Be interesting to see how this grows. I'm also a fan of pea gravel. It seems to hide so much junk.


----------



## Jaxfisher (Jun 2, 2013)

*dirt as substrate*

How do you keep from mixing the layers together while vacuuming during water changes?


----------



## THE V (Nov 17, 2011)

You don't gravel vac a planted tank. You just let the crud collect and feed the plants.


----------



## Whjdm069 (Dec 14, 2013)

I like to fan the bottom to get the debris floating and just vac the water up. I also like to use a net to pick up the large debris pieces.


----------



## baldy1970 (Feb 27, 2011)

Day 2 km v




















Sent from my LG-E980 using Tapatalk


----------



## baldy1970 (Feb 27, 2011)

Thanks guys. Added plants and did a couple of water changes. Like the v said haven't vacuumed cancel in about 3 years just skim top of gravel I think it help with ferts. 

Sent from my LG-E980 using Tapatalk


----------



## THE V (Nov 17, 2011)

Get ready for a few diatoms


----------



## baldy1970 (Feb 27, 2011)

Yeah woke up this morning giant hairgrass up rooted doing major water change today lol it's definitely been a learning experience but fun 

Sent from my LG-E980 using Tapatalk


----------



## baldy1970 (Feb 27, 2011)

Hoping just running two 60 watts Cfls Will keep algae at bay

Sent from my LG-E980 using Tapatalk


----------



## baldy1970 (Feb 27, 2011)

Week one done doing major water change to clear water. Everything pretty must melted which I wasn't expecting but getting new growth. No big algae bloom yet either which I hope is a good sign.
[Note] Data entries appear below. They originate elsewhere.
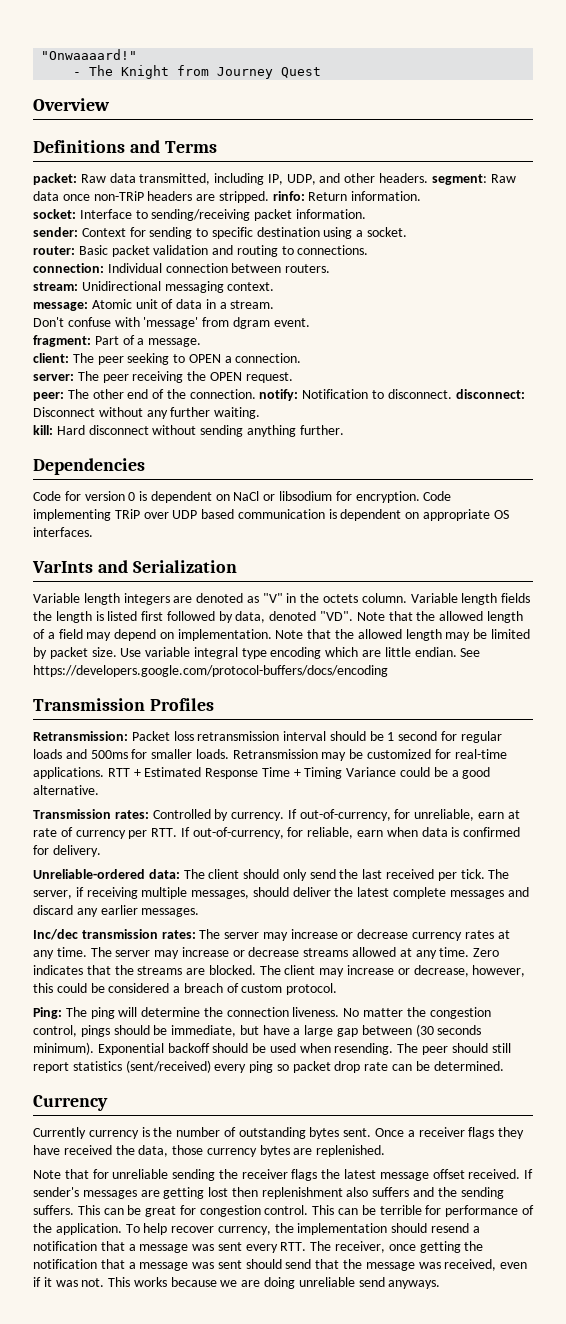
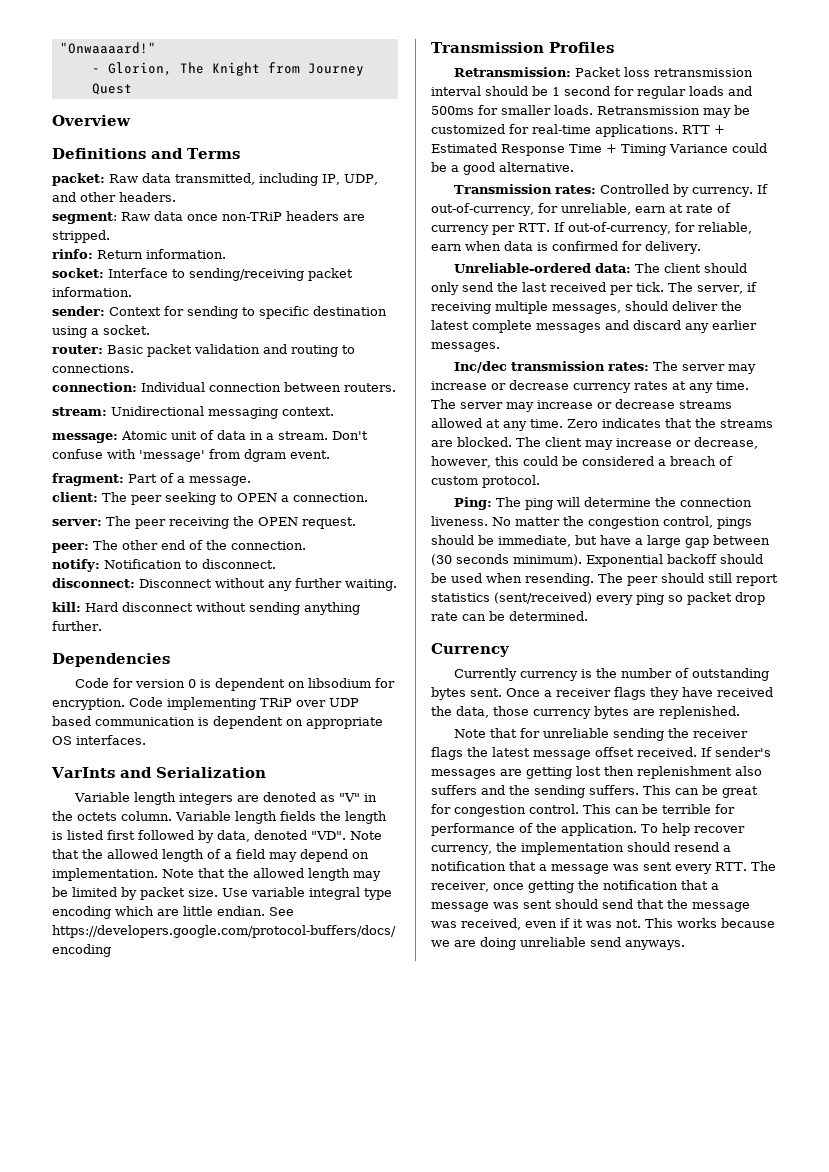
(82, 74) none -> [107,62,172,76] Glorion,
(429, 178) none -> (176, 197) //
(269, 197) none -> (110, 236) //
(275, 304) // -> (328, 435) none
(256, 394) none -> (306, 545) //
(452, 394) none -> (276, 564) //
[233,491,276,501] NaCl or -> (305, 684) none

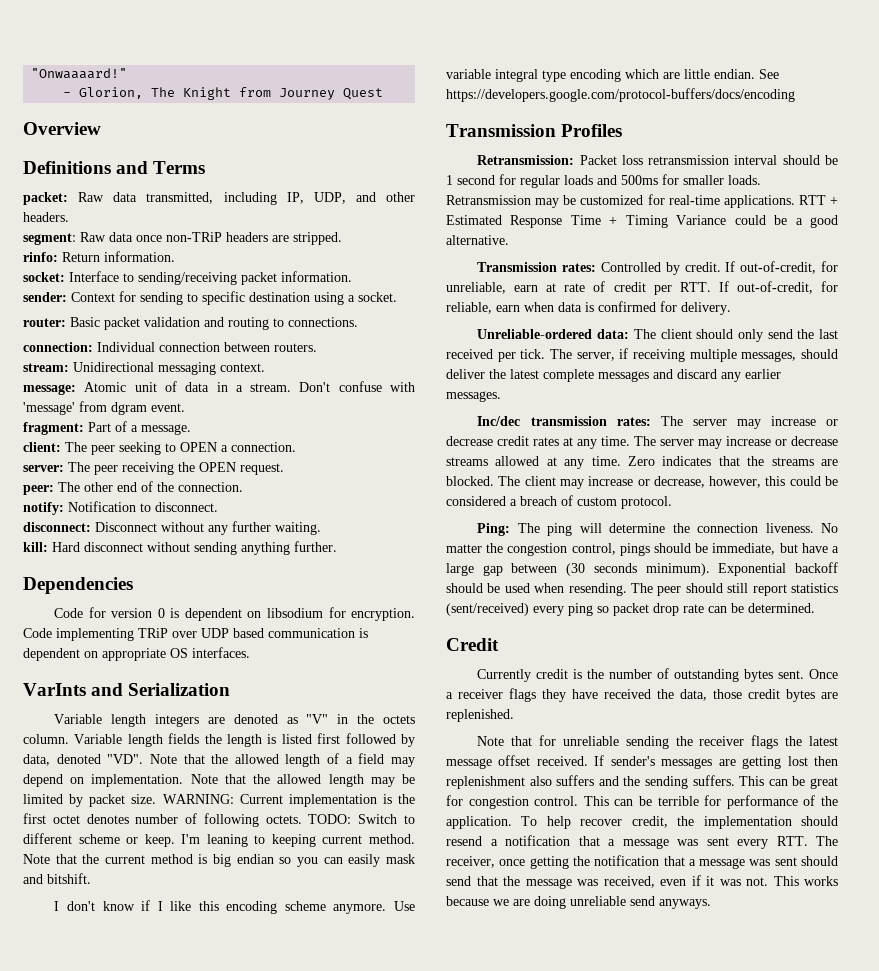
(218, 892) none -> [162,794,415,807] [23,813,415,827] [23,833,415,847] [23,854,416,867] [23,873,91,884] [54,900,387,914] WARNING: Current implementation is the first octet denotes number of following octets. TODO: Switch to different scheme or keep. I'm leaning to keeping current method. Note that the current method is big endian so you can easily mask and bitshift. // I don't know if I like this encoding scheme anymore.
[691,184,768,197] [431,203,534,216] currency. If out-of-currency, -> [684,261,817,274] credit. If out-of-credit,
[431,225,489,235] currency -> [613,282,646,292] credit
[567,222,671,235] out-of-currency, -> [736,281,813,294] out-of-credit,
[573,383,631,393] currency -> [497,436,529,446] credit
[431,643,510,657] Currency -> [446,638,499,651] Credit
[519,671,578,681] currency -> [536,669,569,679] credit
[533,709,591,719] currency -> [748,689,780,699] credit
[431,845,492,855] currency, -> [631,816,668,828] credit,

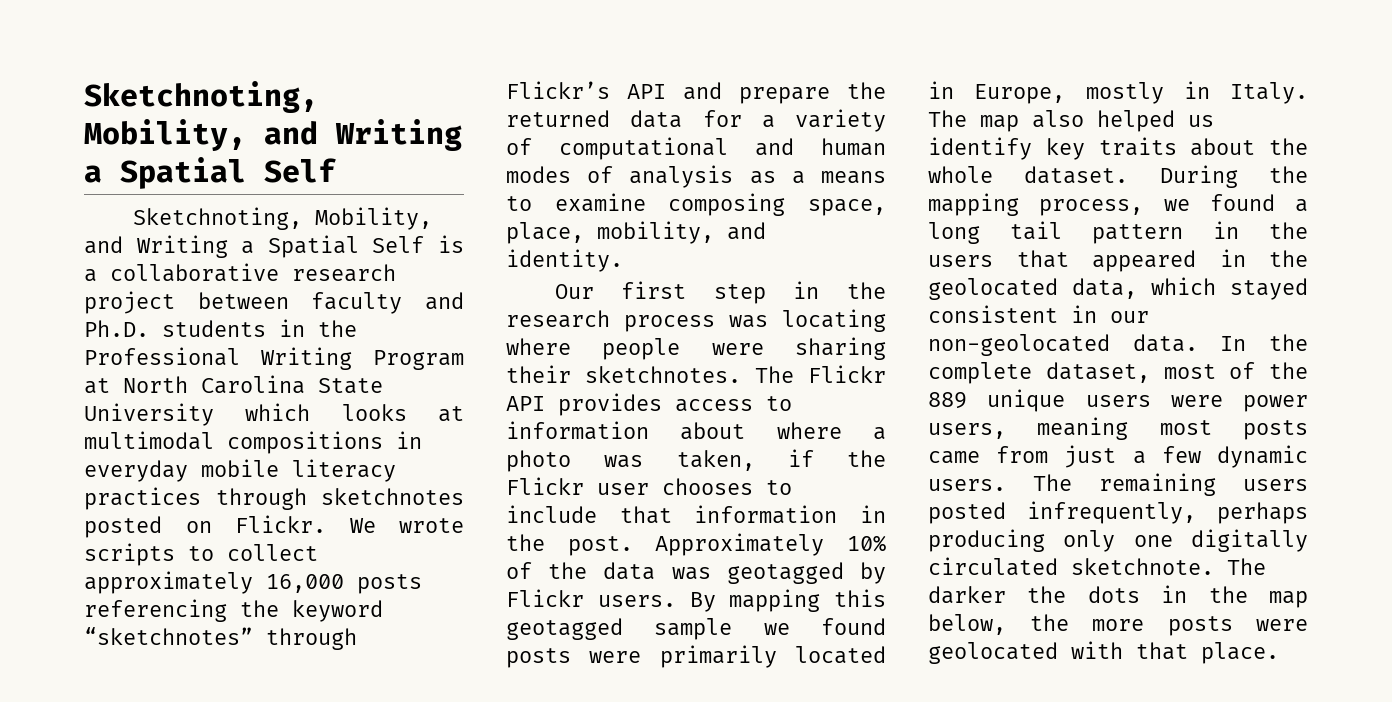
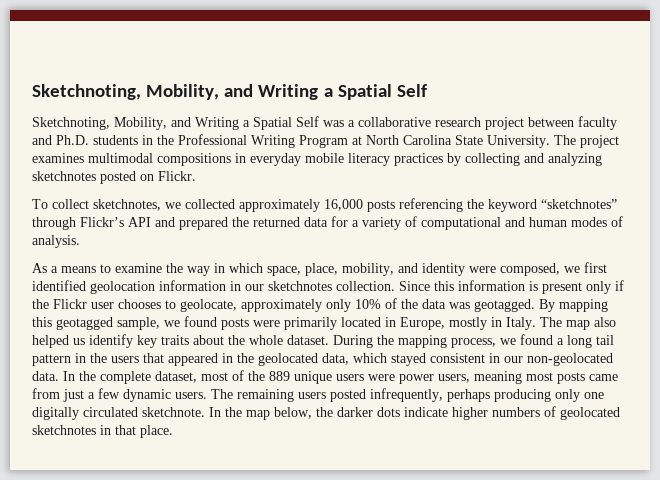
[438,235,464,253] is -> [323,120,344,127] was
[84,403,464,426] University which looks at -> [487,135,619,148] [32,153,84,163] University. The project examines
[215,488,307,510] through -> [447,153,602,166] by collecting and analyzing
[349,518,464,533] [84,543,318,566] We wrote scripts to collect -> [32,199,235,211] // To collect sketchnotes, we collected
[739,87,830,104] prepare -> [179,217,228,230] prepared
[629,165,776,188] analysis as -> [32,235,80,248] [32,263,47,273] analysis. // As
[668,193,886,216] [506,221,766,244] [506,249,623,272] [554,281,886,304] [506,309,886,332] [506,337,886,360] [506,365,886,383] [506,393,792,416] [506,421,886,440] [506,450,755,472] composing space, place, mobility, and identity. // Our first step in the research process was locating where people were sharing their sketchnotes. The Flickr API provides access to information about where a photo was taken, -> [166,262,607,276] [32,280,611,294] the way in which space, place, mobility, and identity were composed, we first identified geolocation information in our sketchnotes collection. Since this information is present only
[506,505,886,524] [506,533,825,556] include that information in the post. Approximately -> [180,299,351,312] geolocate, approximately only
[726,562,886,584] [506,589,676,607] geotagged by Flickr users. -> [474,299,535,312] geotagged.
[654,618,733,640] sample -> [117,317,160,330] sample,
[1227,558,1266,575] [928,585,1308,608] [928,614,1308,636] [928,641,1123,664] The darker the dots in the map below, the more posts were geolocated with -> [209,406,620,420] [32,425,111,435] In the map below, the darker dots indicate higher numbers of geolocated sketchnotes in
Sent from my LG-E980 using Tapatalk


----------



## baldy1970 (Feb 27, 2011)

Thought I would add a pic of Darth








Sent from my LG-E980 using Tapatalk


----------



## baldy1970 (Feb 27, 2011)

Week 2 changed hardscape added some jungle val, micro sword, albino corycats and one fish don't remember name I'll post a pic of it hopefully someone knows lol













































Sent from my LG-E980 using Tapatalk


----------



## baldy1970 (Feb 27, 2011)

Also added 2 dwarf guoramis. So far no problems with algae, and a lot of new growth. I don't think anubias liked the ammonia spike though they pretty much wilted but getting good green roots now on them

Sent from my LG-E980 using Tapatalk


----------



## AquaAurora (Jul 10, 2013)

If your pleco the "common pleco"? Can't quite tell from the photo... how big is he/she?
I'm glad yours is not a plant devourer like mine (leopard sailfin pleco) all I can keep with him is fast growing anacharis and only floated.. no scapes for his tank =,=


----------



## baldy1970 (Feb 27, 2011)

Yeah common he's close to 11 inches and revered had an issue with him and the plants 

Sent from my LG-E980 using Tapatalk


----------



## baldy1970 (Feb 27, 2011)

Update week 5 I believe lol everything is finally growing good. Aslo my diy lighting. Also believe I need bigger canister filter I'm thinking a fx6 Is in my near future Good day everyone hope it's a good one


















































Sent from my LG-E980 using Tapatalk


----------



## baldy1970 (Feb 27, 2011)

It's been a while since an update. Everything is doing good.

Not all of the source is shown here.